Commit fdf9e7a2 authored by Kirill Smelkov's avatar Kirill Smelkov Committed by Julien Muchembled

FileStorage: Save committed transaction to disk even if changed data is empty

[ This is ZODB4 backport of commit bb9bf539
  (https://github.com/zopefoundation/ZODB/pull/298) ]

ZODB tries to avoid saving empty transactions to storage on
`transaction.commit()`. The way it works is: if no objects were changed
during ongoing transaction, ZODB.Connection does not join current
TransactionManager, and transaction.commit() performs two-phase commit
protocol only on joined DataManagers.

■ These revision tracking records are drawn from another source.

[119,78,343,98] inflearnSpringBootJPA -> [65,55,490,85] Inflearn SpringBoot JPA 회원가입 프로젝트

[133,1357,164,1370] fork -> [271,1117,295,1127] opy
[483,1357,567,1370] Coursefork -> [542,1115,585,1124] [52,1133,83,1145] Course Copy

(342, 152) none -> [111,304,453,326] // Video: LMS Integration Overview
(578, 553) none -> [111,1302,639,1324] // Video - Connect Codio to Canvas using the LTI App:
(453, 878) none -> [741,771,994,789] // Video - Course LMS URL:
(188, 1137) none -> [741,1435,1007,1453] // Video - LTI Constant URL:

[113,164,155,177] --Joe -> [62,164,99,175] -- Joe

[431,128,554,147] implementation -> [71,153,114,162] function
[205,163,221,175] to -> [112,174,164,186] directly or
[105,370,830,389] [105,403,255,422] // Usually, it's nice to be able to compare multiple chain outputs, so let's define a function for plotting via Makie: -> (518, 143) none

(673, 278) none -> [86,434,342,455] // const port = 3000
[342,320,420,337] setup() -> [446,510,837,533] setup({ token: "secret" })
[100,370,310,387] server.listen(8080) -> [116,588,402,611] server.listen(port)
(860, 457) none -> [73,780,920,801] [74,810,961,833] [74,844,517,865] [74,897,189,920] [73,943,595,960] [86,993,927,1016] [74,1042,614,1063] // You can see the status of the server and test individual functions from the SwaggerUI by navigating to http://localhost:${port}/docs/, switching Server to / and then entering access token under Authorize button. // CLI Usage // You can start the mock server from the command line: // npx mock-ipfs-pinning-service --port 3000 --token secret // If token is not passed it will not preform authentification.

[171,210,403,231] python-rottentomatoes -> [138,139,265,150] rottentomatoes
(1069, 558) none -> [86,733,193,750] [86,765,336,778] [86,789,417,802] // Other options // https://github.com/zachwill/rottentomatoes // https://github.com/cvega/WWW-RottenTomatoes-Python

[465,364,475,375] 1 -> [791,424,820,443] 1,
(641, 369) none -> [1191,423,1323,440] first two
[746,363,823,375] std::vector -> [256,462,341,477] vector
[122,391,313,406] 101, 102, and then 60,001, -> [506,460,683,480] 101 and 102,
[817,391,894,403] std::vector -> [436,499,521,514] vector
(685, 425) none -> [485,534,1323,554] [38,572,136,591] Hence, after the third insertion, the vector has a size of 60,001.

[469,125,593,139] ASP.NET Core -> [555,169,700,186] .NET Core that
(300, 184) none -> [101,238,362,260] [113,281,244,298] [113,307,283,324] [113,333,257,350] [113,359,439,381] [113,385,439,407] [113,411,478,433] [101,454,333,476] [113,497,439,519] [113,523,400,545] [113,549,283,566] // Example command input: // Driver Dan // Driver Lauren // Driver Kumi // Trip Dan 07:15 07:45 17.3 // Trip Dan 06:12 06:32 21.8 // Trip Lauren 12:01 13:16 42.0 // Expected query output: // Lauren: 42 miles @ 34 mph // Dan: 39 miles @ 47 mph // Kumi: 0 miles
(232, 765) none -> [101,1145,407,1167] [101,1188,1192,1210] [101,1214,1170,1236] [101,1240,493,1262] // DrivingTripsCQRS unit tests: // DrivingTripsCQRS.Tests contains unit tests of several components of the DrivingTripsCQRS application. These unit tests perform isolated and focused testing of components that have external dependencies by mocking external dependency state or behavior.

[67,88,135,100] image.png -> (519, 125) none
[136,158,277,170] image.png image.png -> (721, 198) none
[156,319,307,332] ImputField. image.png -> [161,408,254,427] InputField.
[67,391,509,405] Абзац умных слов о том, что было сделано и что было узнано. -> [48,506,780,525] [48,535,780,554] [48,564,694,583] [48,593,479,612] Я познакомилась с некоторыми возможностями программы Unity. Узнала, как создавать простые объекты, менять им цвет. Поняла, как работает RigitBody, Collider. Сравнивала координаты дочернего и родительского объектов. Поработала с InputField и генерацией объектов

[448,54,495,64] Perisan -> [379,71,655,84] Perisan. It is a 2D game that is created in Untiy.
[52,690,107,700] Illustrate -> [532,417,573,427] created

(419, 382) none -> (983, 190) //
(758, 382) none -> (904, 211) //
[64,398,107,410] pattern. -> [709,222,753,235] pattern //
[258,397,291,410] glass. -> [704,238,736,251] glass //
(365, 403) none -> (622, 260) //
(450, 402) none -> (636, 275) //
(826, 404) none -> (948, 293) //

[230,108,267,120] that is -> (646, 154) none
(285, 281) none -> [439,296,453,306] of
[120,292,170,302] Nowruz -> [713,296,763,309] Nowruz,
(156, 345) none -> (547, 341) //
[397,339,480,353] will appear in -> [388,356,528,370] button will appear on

In other words if no objects were
changed, no tpc_*() methods are called at all on ZODB.Connection at
transaction.commit() time.

This way application servers like Zope/ZServer/ERP5/... can have
something as

    try:
        # process incoming request
        transaction.commit()    # processed ok
    except:
        transaction.abort()
        # problem: log + reraise

in top-level code to process requests without creating many on-disk
transactions with empty data changes just because read-only requests
were served.

Everything is working as intended.

However at storage level, FileStorage currently also checks whether
transaction that is being committed also comes with empty data changes,
and _skips_ saving transaction into disk *at all* for such cases, even
if it has been explicitly told to commit the transaction via two-phase
commit protocol calls done at storage level.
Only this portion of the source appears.